• **Extracted entries**:
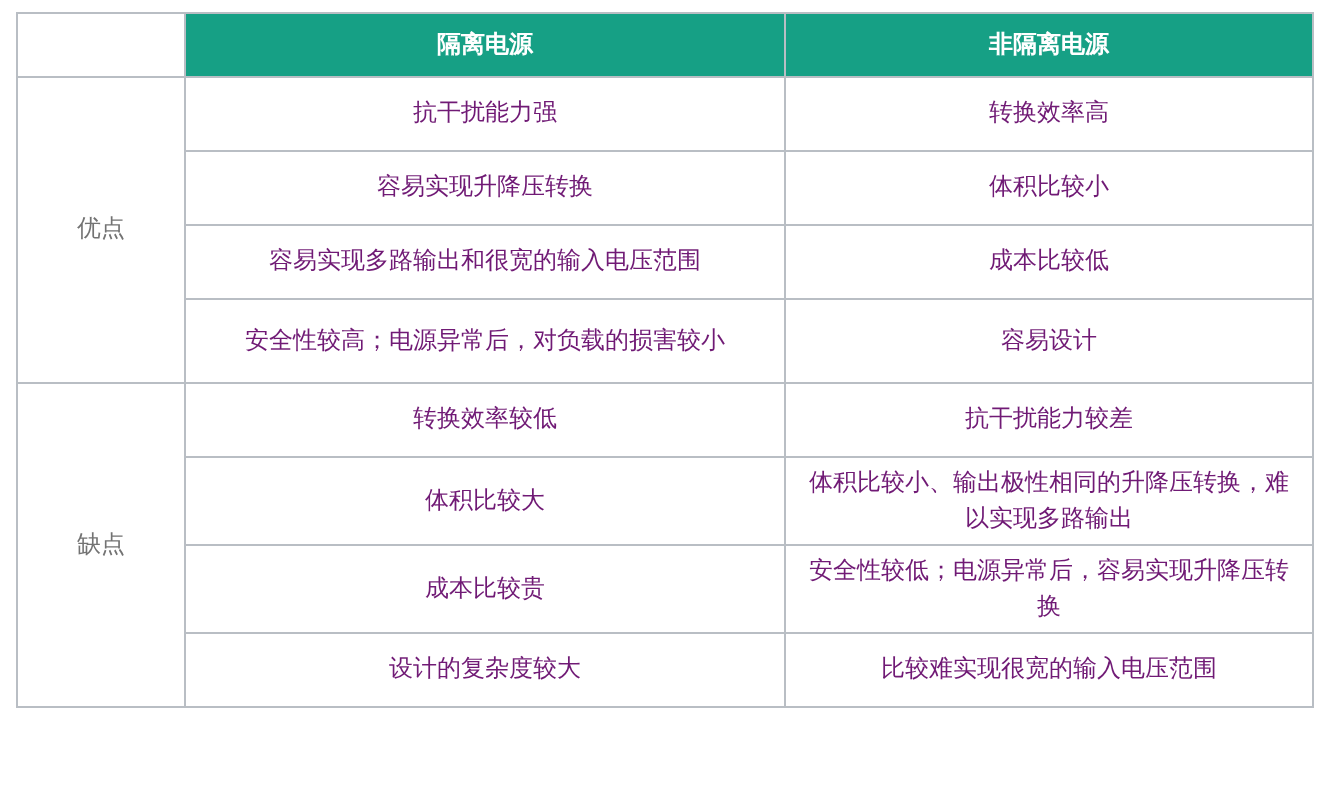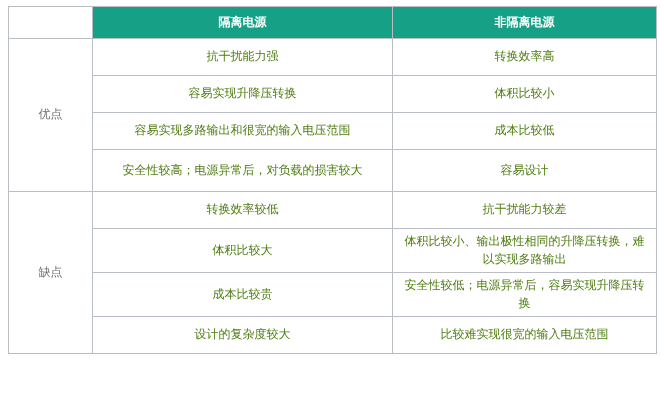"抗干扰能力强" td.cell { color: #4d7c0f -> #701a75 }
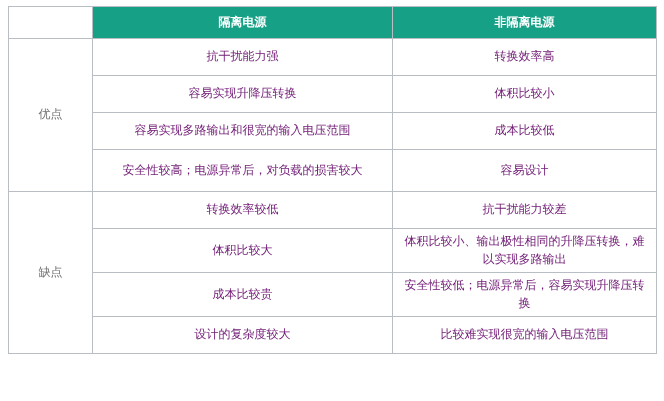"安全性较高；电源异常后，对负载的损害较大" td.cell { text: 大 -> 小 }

...

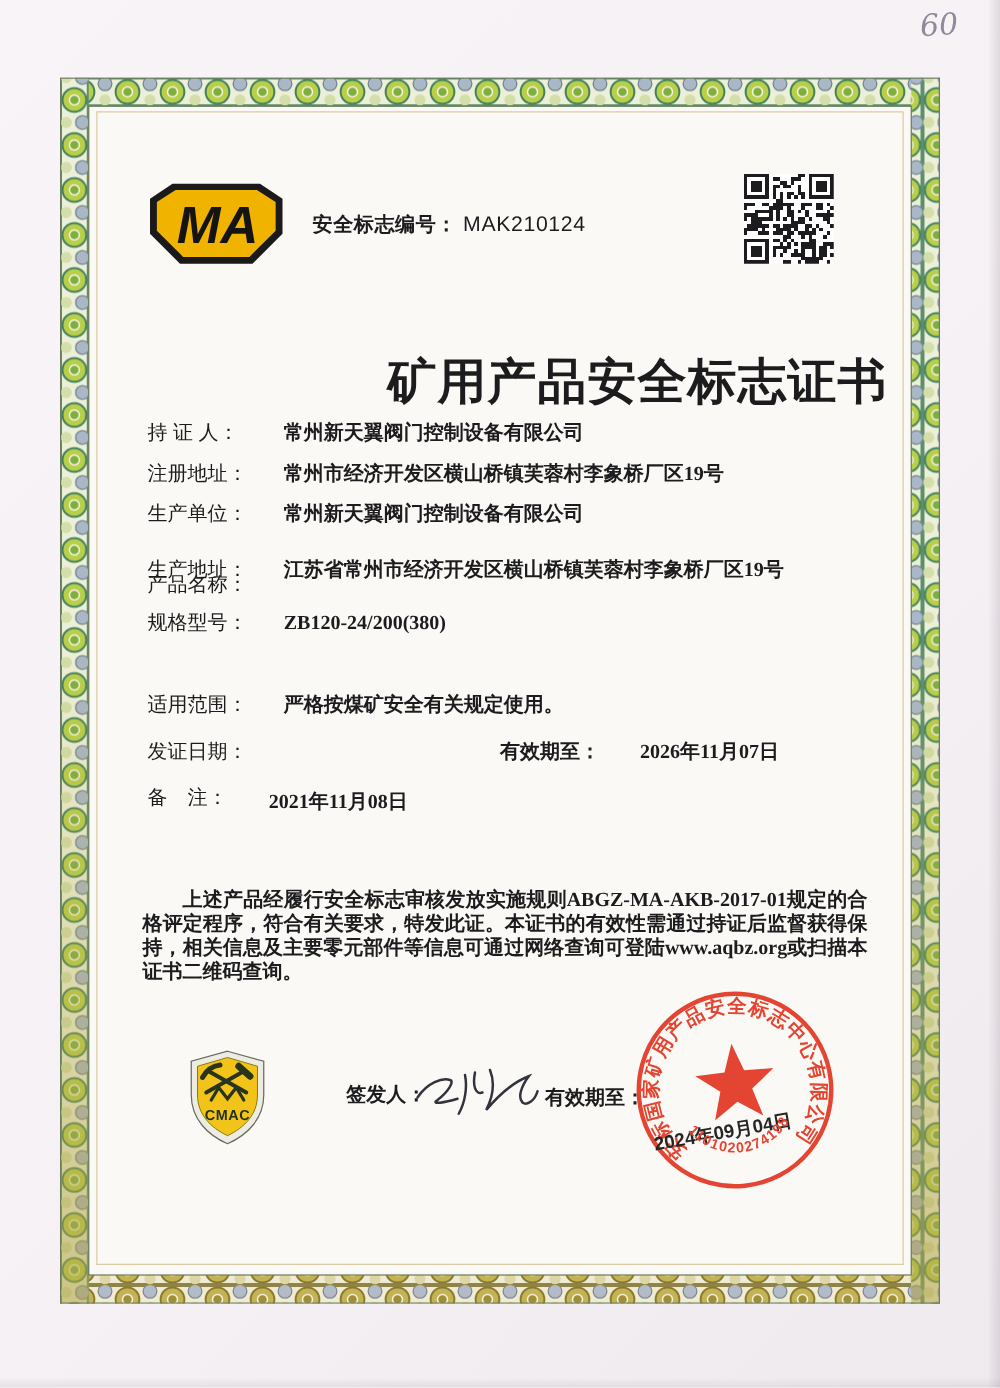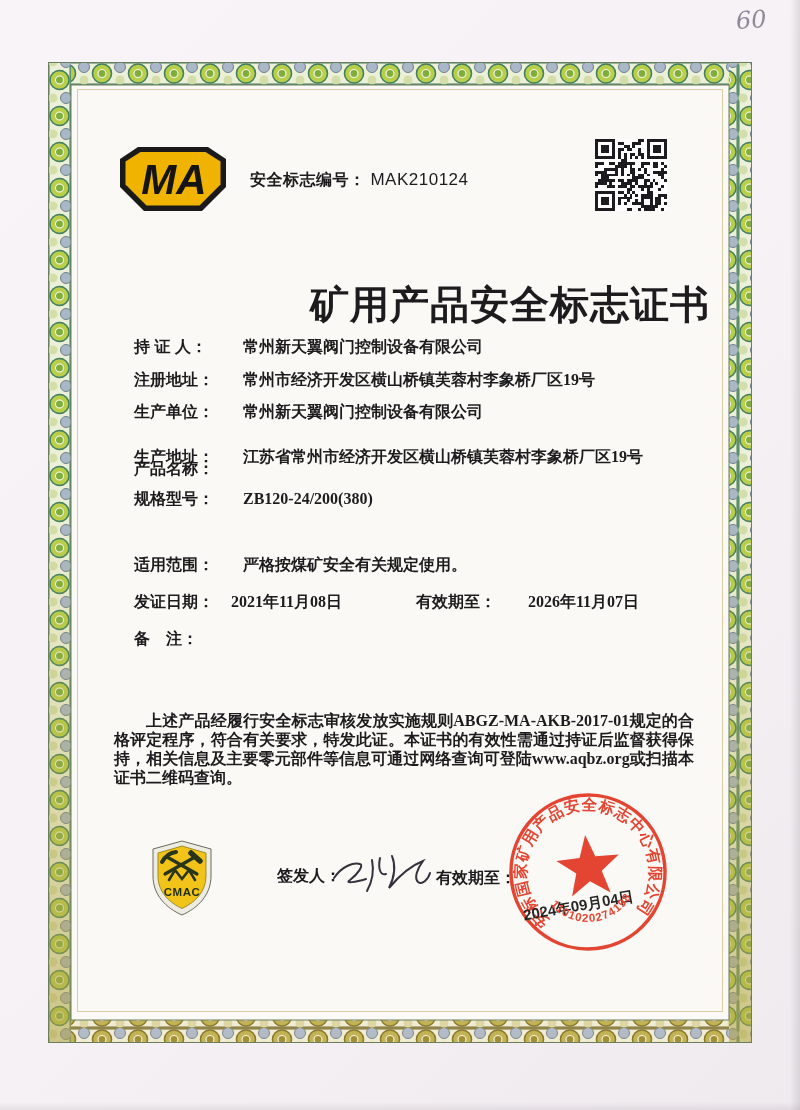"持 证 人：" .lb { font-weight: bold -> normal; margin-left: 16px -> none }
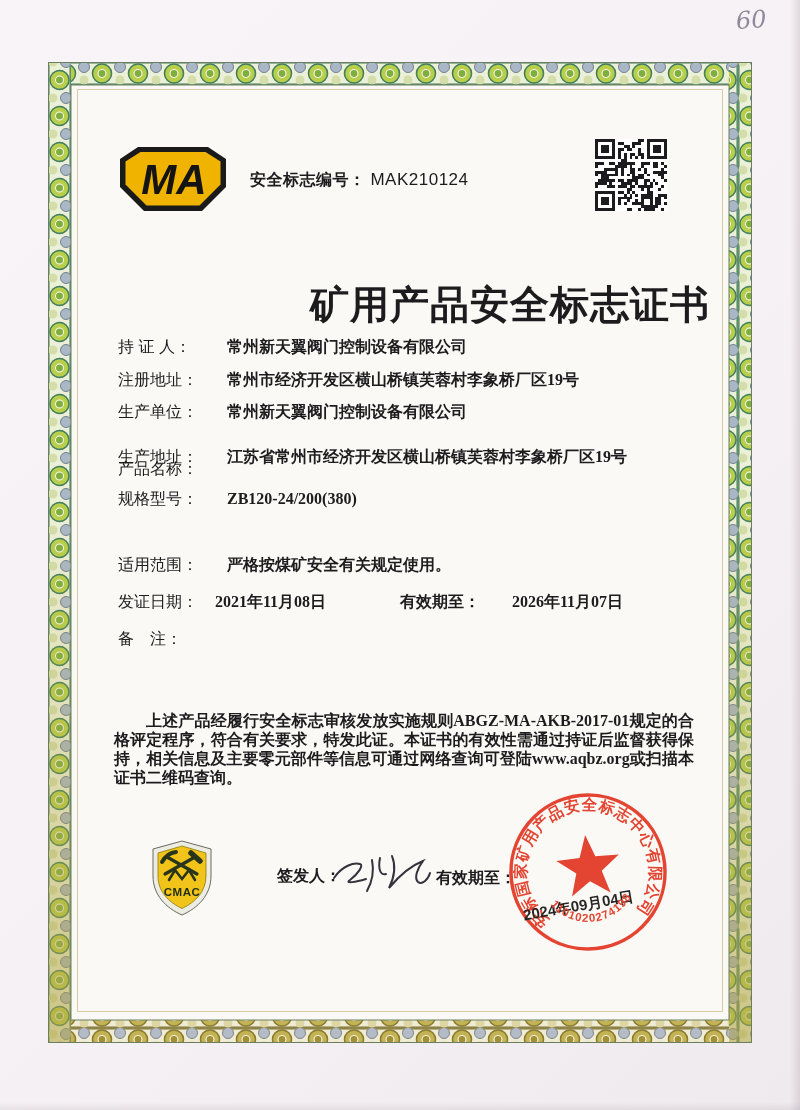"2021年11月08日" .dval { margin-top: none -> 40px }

...

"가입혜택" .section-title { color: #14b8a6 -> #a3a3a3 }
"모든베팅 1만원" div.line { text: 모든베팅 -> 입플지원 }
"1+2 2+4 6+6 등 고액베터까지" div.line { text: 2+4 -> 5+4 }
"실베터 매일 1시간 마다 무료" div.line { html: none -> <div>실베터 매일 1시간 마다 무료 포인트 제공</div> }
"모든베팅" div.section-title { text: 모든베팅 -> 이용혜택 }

• **Action item**: Print only what lies in the material above starting at the line with "text: 2+4 ->" and ending at the line with "모든베팅 -> 이용혜택", every line exactly as given.

• **The completed task**:
"1+2 2+4 6+6 등 고액베터까지" div.line { text: 2+4 -> 5+4 }
"실베터 매일 1시간 마다 무료" div.line { html: none -> <div>실베터 매일 1시간 마다 무료 포인트 제공</div> }
"모든베팅" div.section-title { text: 모든베팅 -> 이용혜택 }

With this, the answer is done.